(Web document revisions)
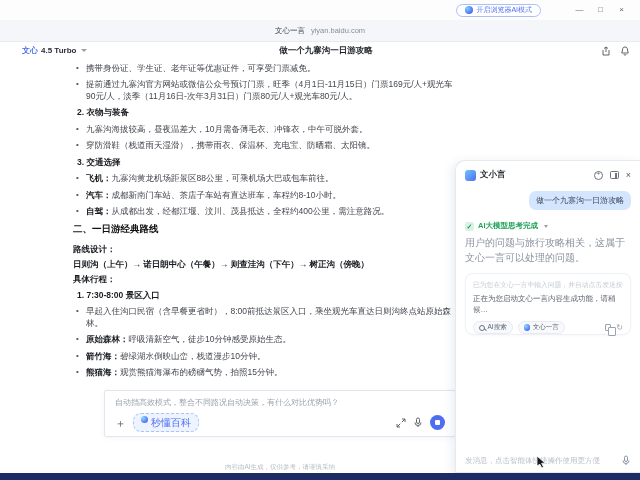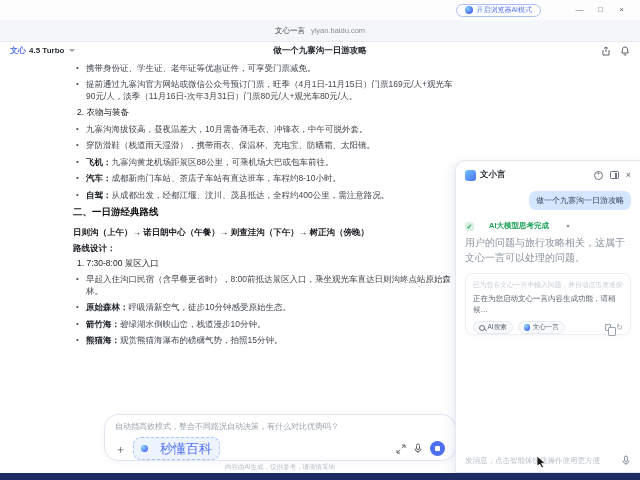--- a/index.html
+++ b/index.html
@@ -20,7 +20,7 @@
   .addr-site{font-size:7.5px;color:#3c4043}
   .addr-url{font-size:7.5px;color:#8a9098}
   
-  .app-header{position:absolute;top:42px;left:0;right:0;height:17px;display:flex;align-items:center;padding:0 10px}
+  .app-header{position:absolute;top:42px;left:12px;right:0;height:17px;display:flex;align-items:center;padding:0 10px}
   .model{display:flex;align-items:center;gap:3px;font-size:8px;font-weight:bold;cursor:pointer}
   .model-brand{color:#4e6ef2}.model-ver{color:#2a2f36}
   .caret{width:0;height:0;border-left:3px solid transparent;border-right:3px solid transparent;

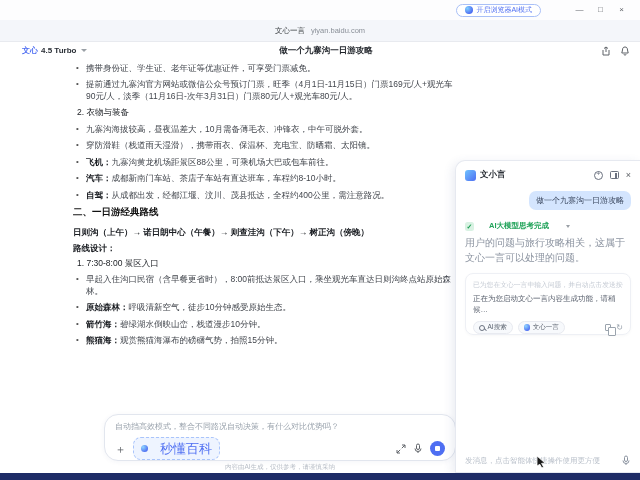--- a/index.html
+++ b/index.html
@@ -35,7 +35,7 @@
   .blk.li{position:relative;padding-left:13px}
   .blk .marker{position:absolute;left:3px;top:0;color:#555;font-size:8px}
   .blk .lead{color:#1a1d22;font-weight:bold}
-  .blk.h3{font-weight:normal;color:#1a1d22;margin:4px 0 5px;padding-left:4px}
+  .blk.h3{font-weight:bold;color:#1a1d22;margin:4px 0 5px;padding-left:4px}
   .blk.h2{font-weight:bold;color:#111;font-size:9.5px;margin:3px 0 8px}
   .blk.pb{font-weight:bold;color:#1a1d22;margin:4px 0}
   

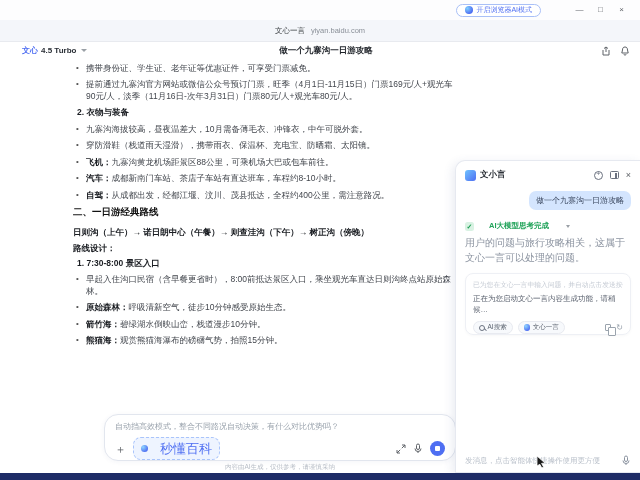--- a/index.html
+++ b/index.html
@@ -152,6 +152,7 @@
       <div class="blk h3"><span>2. 衣物与装备</span></div>
       <div class="blk li"><span class="marker">•</span><span>九寨沟海拔较高，昼夜温差大，10月需备薄毛衣、冲锋衣，中午可脱外套。</span></div>
       <div class="blk li"><span class="marker">•</span><span>穿防滑鞋（栈道雨天湿滑），携带雨衣、保温杯、充电宝、防晒霜、太阳镜。</span></div>
+      <div class="blk h3"><span>3. 交通选择</span></div>
       <div class="blk li"><span class="marker">•</span><b class="lead">飞机：</b><span>九寨沟黄龙机场距景区88公里，可乘机场大巴或包车前往。</span></div>
       <div class="blk li"><span class="marker">•</span><b class="lead">汽车：</b><span>成都新南门车站、茶店子车站有直达班车，车程约8-10小时。</span></div>
       <div class="blk li"><span class="marker">•</span><b class="lead">自驾：</b><span>从成都出发，经都江堰、汶川、茂县抵达，全程约400公里，需注意路况。</span></div>

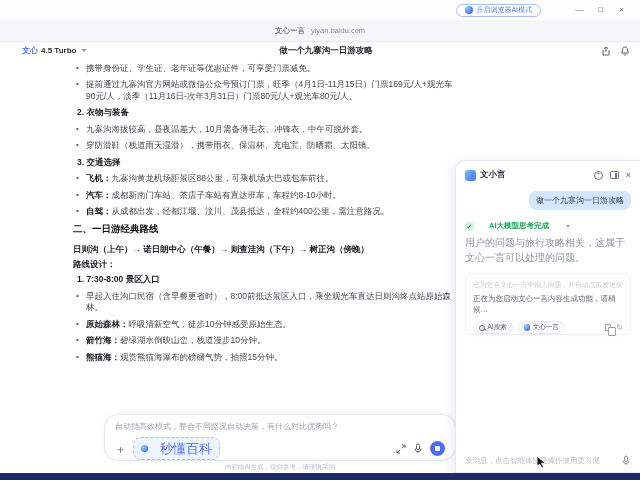--- a/index.html
+++ b/index.html
@@ -68,7 +68,7 @@
   .ico-close{font-size:9px;line-height:9px;color:#5f6368;cursor:pointer}
   .user-bubble{align-self:flex-end;max-width:78%;background:#d4e5fe;color:#38455c;border-radius:7px;
     padding:4px 7px;font-size:8px;margin:1px 0 11px}
-  .think-row{display:flex;align-items:center;gap:15px;font-size:7.5px;font-weight:bold;color:#21a35a}
+  .think-row{display:flex;align-items:center;gap:4px;font-size:7.5px;font-weight:bold;color:#21a35a}
   .check-ico{width:9px;height:9px;border-radius:2.5px;background:#d9f2e3;color:#1d9e54;
     font-size:7px;line-height:9px;text-align:center}
   .caret-g{width:0;height:0;border-left:2.5px solid transparent;border-right:2.5px solid transparent;

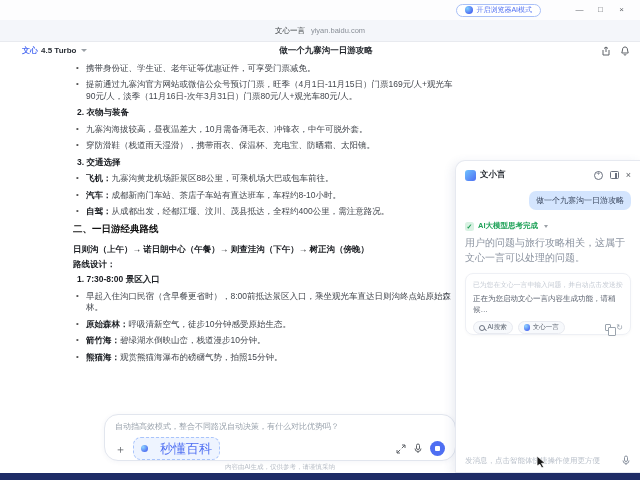--- a/index.html
+++ b/index.html
@@ -157,8 +157,8 @@
       <div class="blk li"><span class="marker">•</span><b class="lead">汽车：</b><span>成都新南门车站、茶店子车站有直达班车，车程约8-10小时。</span></div>
       <div class="blk li"><span class="marker">•</span><b class="lead">自驾：</b><span>从成都出发，经都江堰、汶川、茂县抵达，全程约400公里，需注意路况。</span></div>
       <div class="blk h2"><span>二、一日游经典路线</span></div>
+      <div class="blk pb"><span>路线设计：</span></div>
       <div class="blk pb"><span>日则沟（上午）→ 诺日朗中心（午餐）→ 则查洼沟（下午）→ 树正沟（傍晚）</span></div>
-      <div class="blk pb"><span>路线设计：</span></div>
       <div class="blk h3"><span>1. 7:30-8:00 景区入口</span></div>
       <div class="blk li"><span class="marker">•</span><span>早起入住沟口民宿（含早餐更省时），8:00前抵达景区入口，乘坐观光车直达日则沟终点站原始森林。</span></div>
       <div class="blk li"><span class="marker">•</span><b class="lead">原始森林：</b><span>呼吸清新空气，徒步10分钟感受原始生态。</span></div>

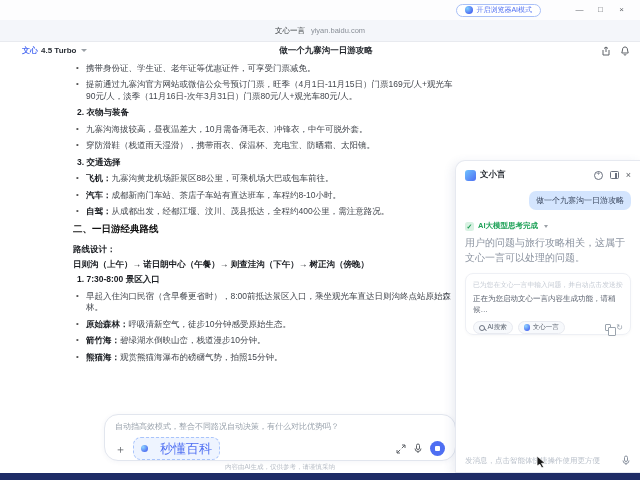--- a/index.html
+++ b/index.html
@@ -159,6 +159,7 @@
       <div class="blk h2"><span>二、一日游经典路线</span></div>
       <div class="blk pb"><span>路线设计：</span></div>
       <div class="blk pb"><span>日则沟（上午）→ 诺日朗中心（午餐）→ 则查洼沟（下午）→ 树正沟（傍晚）</span></div>
+      <div class="blk pb"><span>具体行程：</span></div>
       <div class="blk h3"><span>1. 7:30-8:00 景区入口</span></div>
       <div class="blk li"><span class="marker">•</span><span>早起入住沟口民宿（含早餐更省时），8:00前抵达景区入口，乘坐观光车直达日则沟终点站原始森林。</span></div>
       <div class="blk li"><span class="marker">•</span><b class="lead">原始森林：</b><span>呼吸清新空气，徒步10分钟感受原始生态。</span></div>

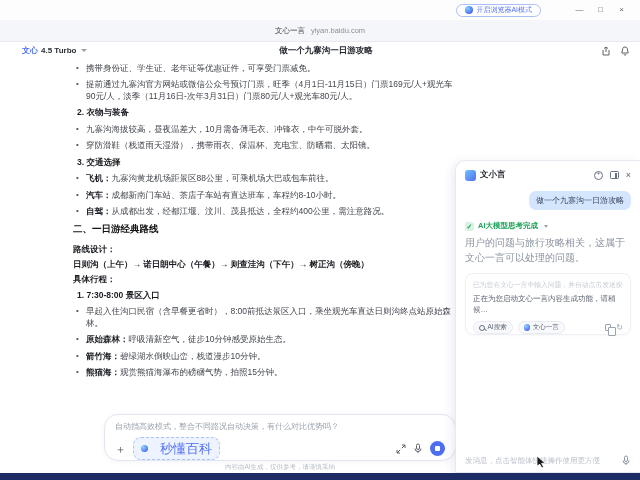--- a/index.html
+++ b/index.html
@@ -39,8 +39,8 @@
   .blk.h2{font-weight:bold;color:#111;font-size:9.5px;margin:3px 0 8px}
   .blk.pb{font-weight:bold;color:#1a1d22;margin:4px 0}
   
-  .composer{position:absolute;left:104px;top:414px;width:352px;height:47px;border:1px solid #e2e6ee;
-    border-radius:14px;background:#fff;box-shadow:0 1px 5px rgba(40,60,110,.05);padding:6px 10px 5px}
+  .composer{position:absolute;left:104px;top:390px;width:352px;height:47px;border:1px solid #e2e6ee;
+    border-radius:2px;background:#fff;box-shadow:0 1px 5px rgba(40,60,110,.05);padding:6px 10px 5px}
   .composer-input{font-size:8px;color:#9aa3ad;white-space:nowrap;overflow:hidden;height:13px;cursor:text}
   .composer-row{display:flex;align-items:center;gap:7px;margin-top:3px}
   .plus-btn{font-size:11px;color:#5f6368;line-height:12px;cursor:pointer}

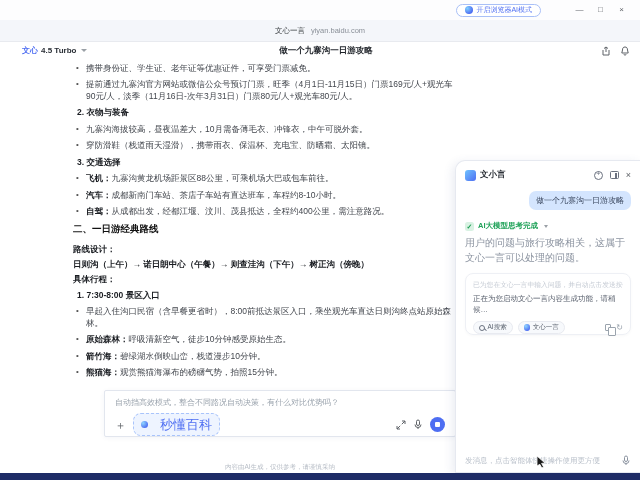--- a/index.html
+++ b/index.html
@@ -44,8 +44,8 @@
   .composer-input{font-size:8px;color:#9aa3ad;white-space:nowrap;overflow:hidden;height:13px;cursor:text}
   .composer-row{display:flex;align-items:center;gap:7px;margin-top:3px}
   .plus-btn{font-size:11px;color:#5f6368;line-height:12px;cursor:pointer}
-  .skill-chip{display:flex;align-items:center;gap:12px;background:#eef4ff;border:1px dashed #a9c4fb;
-    color:#4e6ef2;border-radius:8px;font-size:13px;padding:1.5px 7px;cursor:pointer}
+  .skill-chip{display:flex;align-items:flex-start;gap:3px;background:#eef4ff;border:1px dashed #a9c4fb;
+    color:#4e6ef2;border-radius:8px;font-size:10px;padding:1.5px 7px;cursor:pointer}
   .chip-dot{width:7px;height:7px;border-radius:50%;
     background:radial-gradient(circle at 30% 30%,#8fd6ff,#4e6ef2 75%)}
   .grow{flex:1}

• Task directions:
Write down how many lines in the data contain "caret". Add nothing else.

• Answer box:
2